### EXERCISE GOAL
Copy out every record below exactly as written, but leave out any pictures.

### PROVIDED DATA
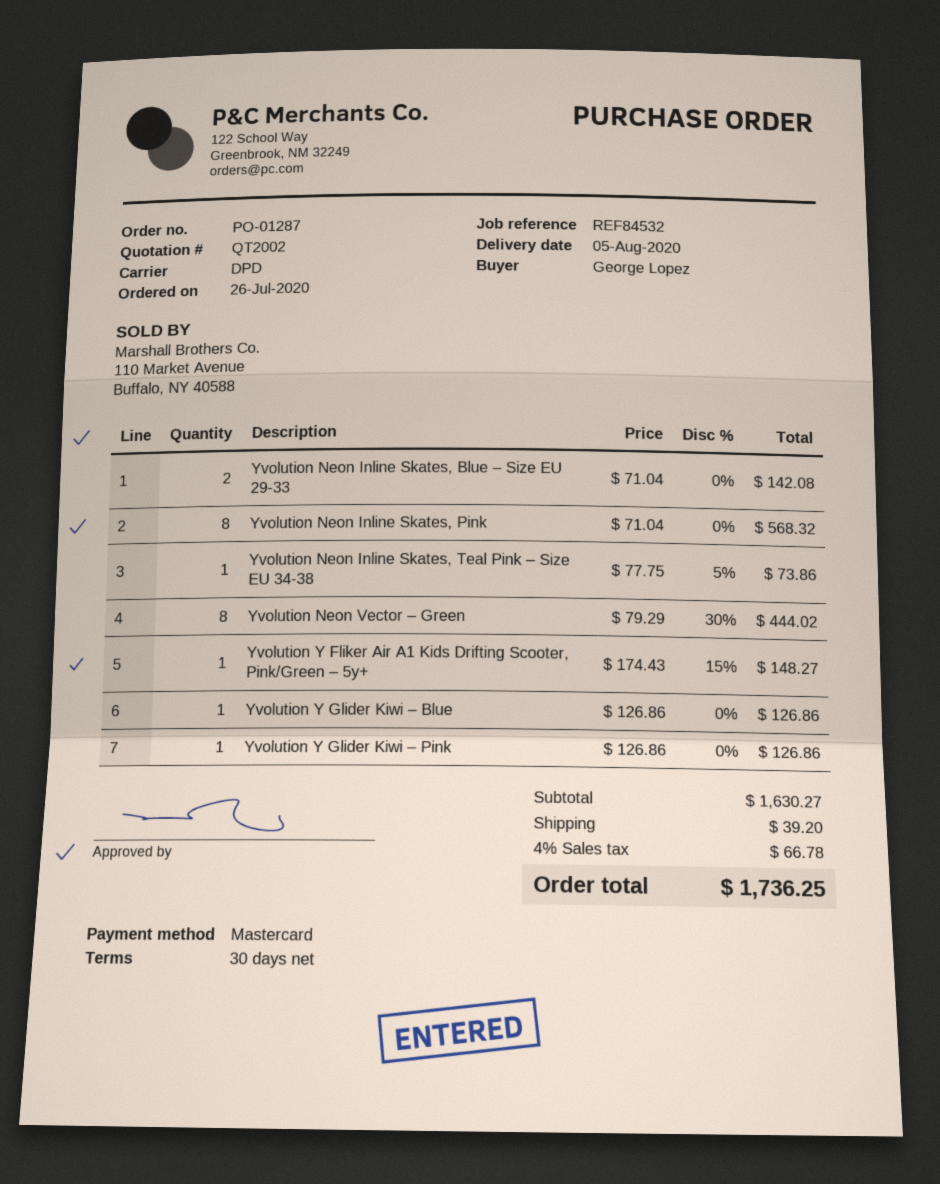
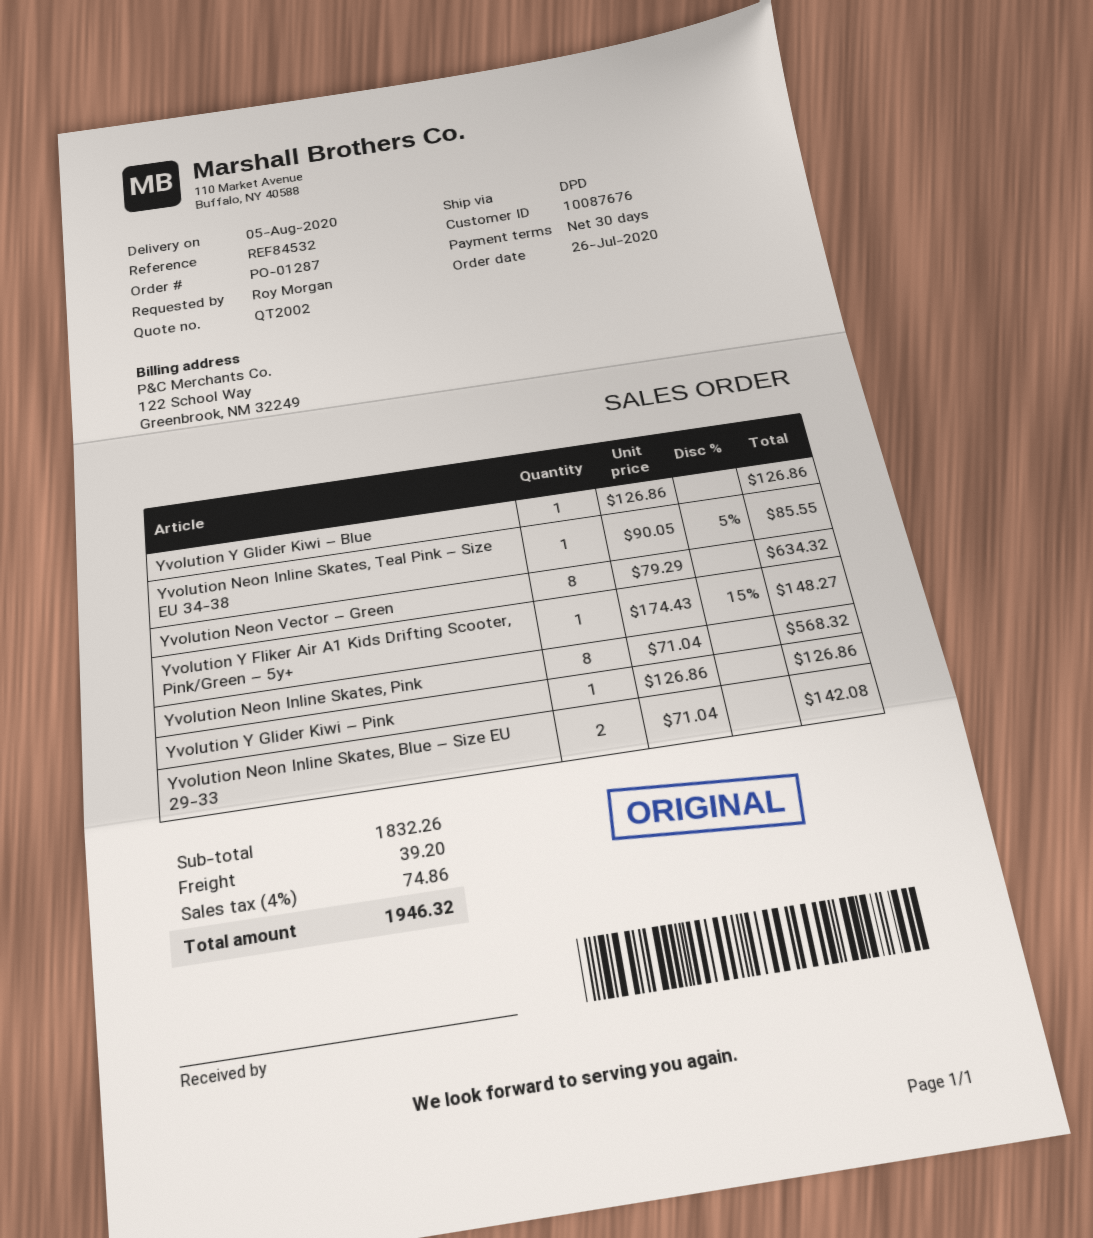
ordered by: George Lopez -> Roy Morgan
Yvolution Neon Inline Skates, Teal Pink – Size EU 34-38: 1 x 77.75 - 5% = 73.86 -> 1 x 90.05 - 5% = 85.55
Yvolution Neon Vector – Green: 8 x 79.29 - 30% = 444.02 -> 8 x 79.29 = 634.32
subtotal: 1630.27 -> 1832.26
tax: 4% = 66.78 -> 4% = 74.86
total: 1736.25 -> 1946.32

### SOLVED PROBLEM
ordered by: George Lopez -> Roy Morgan
Yvolution Neon Inline Skates, Teal Pink – Size EU 34-38: 1 x 77.75 - 5% = 73.86 -> 1 x 90.05 - 5% = 85.55
Yvolution Neon Vector – Green: 8 x 79.29 - 30% = 444.02 -> 8 x 79.29 = 634.32
subtotal: 1630.27 -> 1832.26
tax: 4% = 66.78 -> 4% = 74.86
total: 1736.25 -> 1946.32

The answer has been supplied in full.